Okay, so we all "misunderstood" what Corvus tried so hard to enlighten us on. After all, she was only, "Just trying to make you see the other possibility regarding his hair." Well, I have my way of raising MY child and you have yours. Please don't try to "MAKE ME SEE" that your way is right. It's different. That's all. Just different.

I answered the question about why I don't cut my son's hair. And now I'm moving on to better topics.

Good luck to you Corvus.

Kathi


----------



## Joyce in the mts. (Jan 12, 2003)

Y'know....this is very interesting...

I still have pictures from when my oldest son, now almost 24 years old, was just 3 1/2 or so, with long ringlets...and you know, he didn't even know at that age that male humans could HAVE short hair!!!! ALL and I mean ALL the grown men in his life were long haired, bearded and beautiful.

One of my oldest and dearest friends' sons always had long, very long, beee-oo-tiful blonde hair and was he ever a gorgeous kid! I have not seen him in years. As he grew he really became quite handsome, very muscular and could do backflips from standing position....just an incredible strong body for a young kid. Haven't seen him since he was about 13 or maybe younger.

Both my sons were long haired by their own preference for many, many years before they chose to cut their hair. My oldest had very curly hair and was amazingly tolerant when I combed out the tangles after washing it...bless him. Today, at 24, he wears his hair very short but has a beard or sometimes just a goatee.

My younger son has VERY thick wavy blonde hair. When his hair is long, his ponytail is amazingly thick. He had a hard time keeping it from matting because it is so thick, in his last high school years, but kept it decent as he could. I cut it for the first time in years this past spring just before his graduation.

I am still the only one who cuts my boys hair....they are just cheap- and I have learned and developed pretty good haircutting skills over the years. I even buy the professional scissors for that purpose.
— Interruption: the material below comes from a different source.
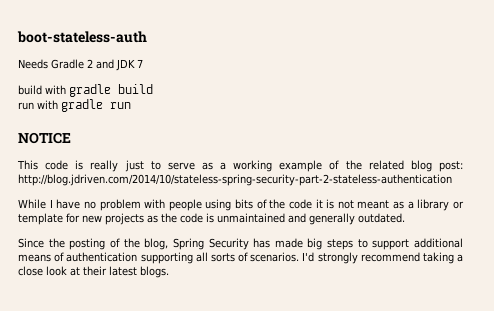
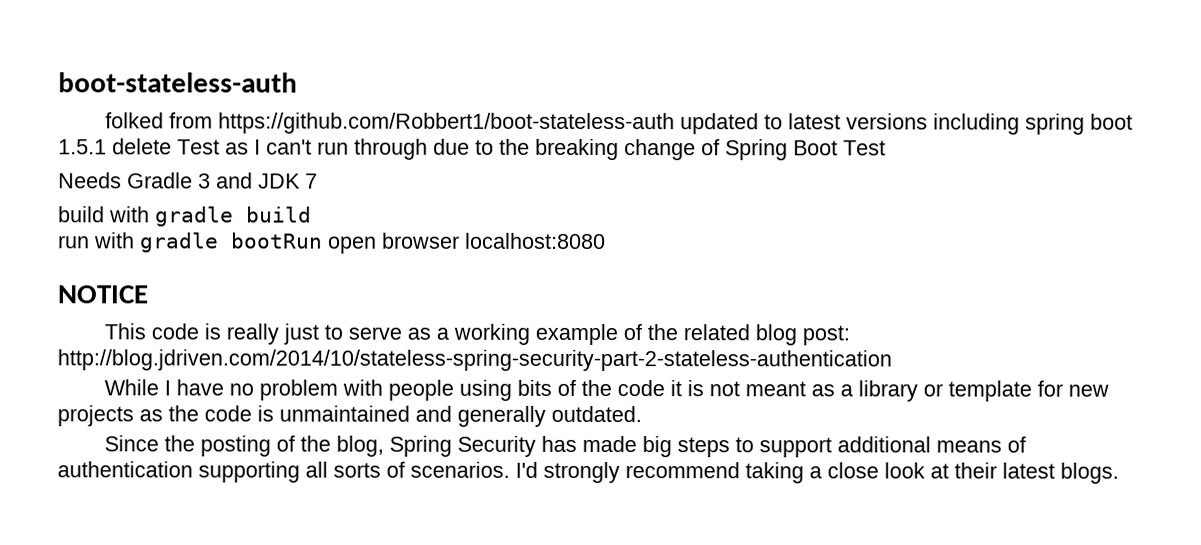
(147, 37) none -> [105,112,1134,135] [58,138,886,161] // folked from https://github.com/Robbert1/boot-stateless-auth updated to latest versions including spring boot 1.5.1 delete Test as I can't run through due to the breaking change of Spring Boot Test
[87,59,93,68] 2 -> [198,173,211,189] 3
[110,102,131,109] run -> [231,232,606,254] bootRun open browser localhost:8080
My daughter's hair is beautiful and thick and long and was ever since she was about 2- lucky her. For the first time in a very long time, she had her hair trimmed last summer professionally. My hair is long with some gray streaks. I don't use any color...except once I used henna, which was just for fun. My hubby and my daughter used to streak their hair odd colors (blue, plum, etc) together. At that time, my hubby was working doing direct care in a group home caring for low-functioning clients, so there was no real dress or appearance code. My daughter was probably in middle school to junior high at the time and just hungry to be unique.

We always supported our kids' decisions about their appearance, clothing, etc. It all can be changed, is temporary and they grow to prefer many ways of doing things before they settle, mature and really gel into their adult style. There's no harm in allowing boys long hair as babies or growing children or girls short hair, or even the shaving of heads. It all grows back or can be cut. (Though I admit to crying while cutting my sons' hair when it had been very long for a long time.)

For the record, my husband has always worn his hair long, except for desperate economic times when he had to try to get a quick job, where the length of his hair mattered to the boss during the interview. He has only shaven his face a couple of times in our 26 years together. His hair is currently long, graying and getting thin on top, but still in a ponytail and he is a professional person now: a teacher in an alternative highschool. No one seems to mind his style, nor questions his professionalism because of it.

In addition, let me remind folks that there was a time in our history when little boys (my recently deceased 90+ year old uncle Fred is one whose photo documentation I have in my possession) wore their hair very long and even wore dresses and ribbonsas tots. It was the way at that time. The photo I have is really wonderful of my recently deceased uncle, with a straw hat complete with ribbons, hair in long ringlets and he is wearing a dress, stockings and so on. It was a formal picture in the style of that time. He was the oldest of the 7 children. So this picture was very prized. I have come to find that he was not the only little boy of his time that was dressed that way for a formal picture. That was just the way. He may have been about 3 to 4, very young and they just didn't cut the boys' hair at that time. And this was a farming family.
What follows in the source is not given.